J’ai toutes les peines du monde à croire ce que j’entends.

« Si la fin de l’histoire devait s’avérer affligeante du point de vue des Juifs, ce sera parce qu’en 1948, Ben Gourion n’a pas achevé le transfert. Parce qu’il a laissé un réservoir démographique important et explosif en Cisjordanie, à Gaza et en Israël même. »

À sa place, vous auriez expulsé tout le monde ? Tous les Arabes du pays ?

« Je ne suis pas un homme d’état. Je ne me mets pas à sa place. Mais en tant qu’historien, j’établis qu’ici, une erreur a été commise. Oui, le non achèvement du transfert était une erreur. »

Et aujourd’hui ? Prenez-vous, aujourd’hui, le parti du transfert ?
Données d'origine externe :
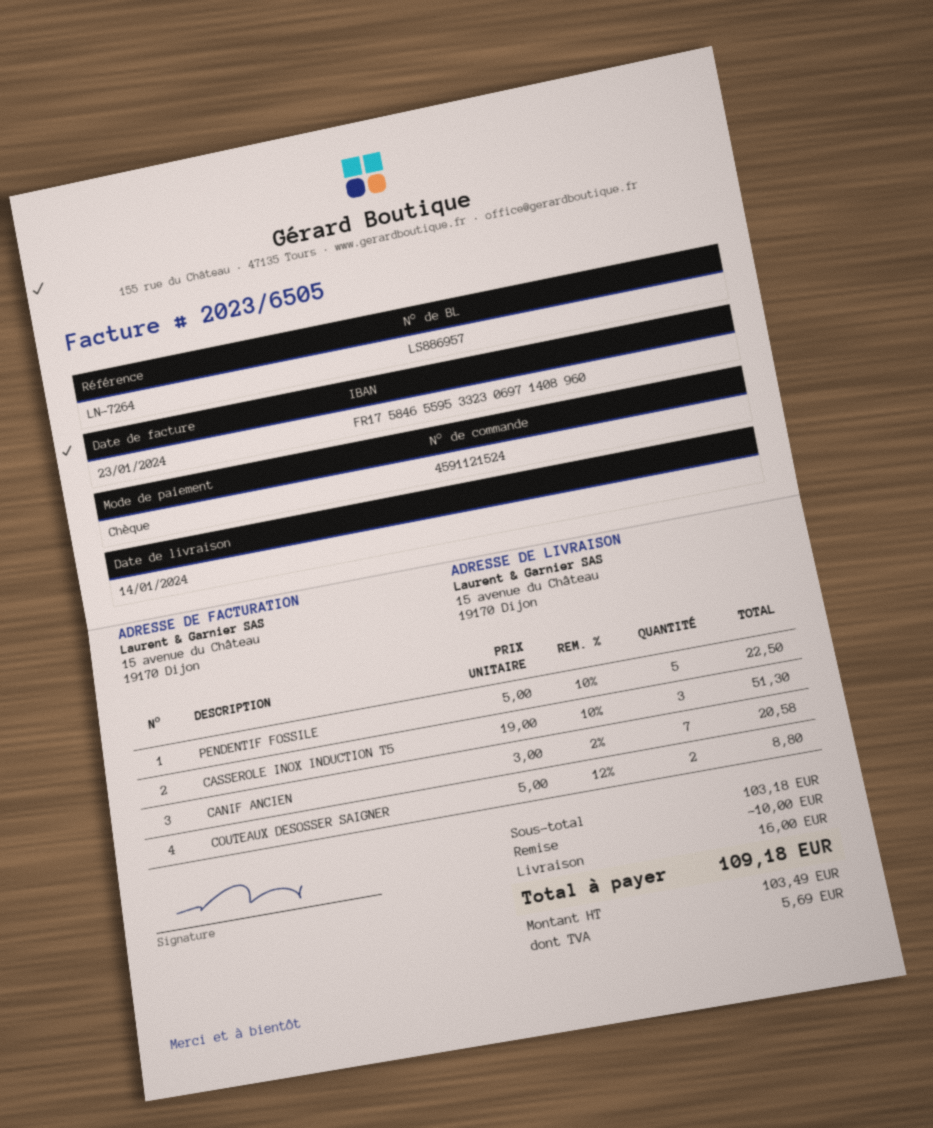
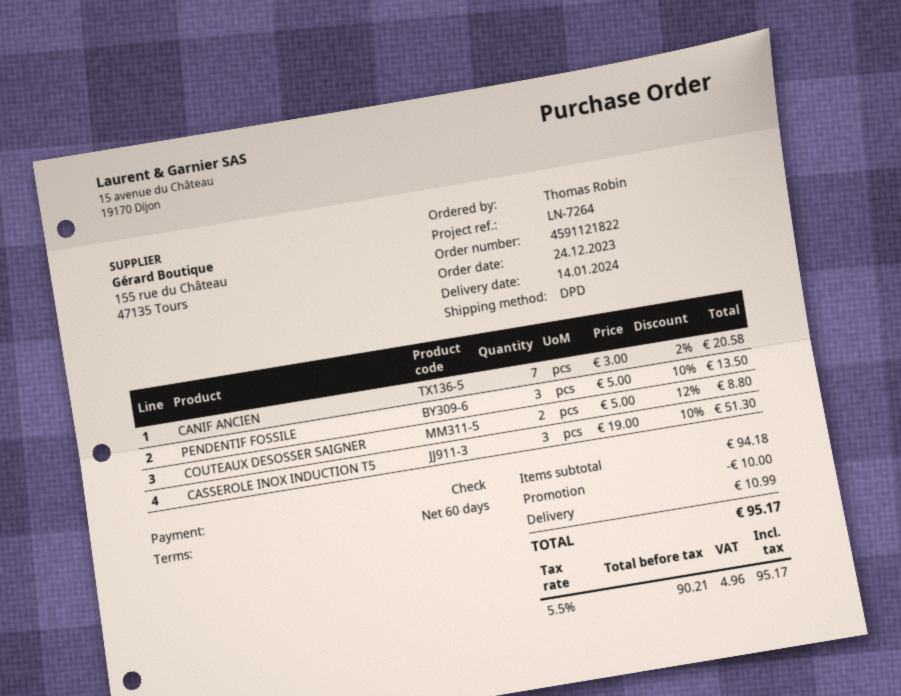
order number: 4591121524 -> 4591121822
PENDENTIF FOSSILE: 5 x 5.00 - 10% = 22.50 -> 3 x 5.00 - 10% = 13.50
subtotal: 103.18 -> 94.18
shipping: 16.00 -> 10.99
net: 103.49 -> 90.21
tax: 5.69 -> 4.96
total: 109.18 -> 95.17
« Si vous me demandez si je soutiens le transfert et l’expulsion des Arabes de Cisjordanie, de Gaza et peut-être même de Galilée et du Triangle, je vous réponds : non, pas actuellement. Je ne suis pas prêt à être associé à un acte comme celui-là. Dans les circonstances actuelles, ce n’est ni moral ni réaliste. Le monde ne le permettrait pas, le monde arabe ne le permettrait pas, cela ruinerait de l’intérieur la société juive. Mais je suis prêt à dire que, dans d’autres circonstances, apocalyptiques, susceptibles de survenir dans les cinq à dix années à venir, je peux voir des expulsions. S’il devait y avoir des armes nucléaires autour de nous, ou une offensive arabe générale contre nous, avec une situation où, à l’arrière du front, des Arabes de l’intérieur tirent sur les convois partant pour le front, des opérations d’expulsions seraient parfaitement raisonnables. Peut-être même seraient-elles une nécessité. »

Y compris l’expulsion d’Arabes d’Israël ?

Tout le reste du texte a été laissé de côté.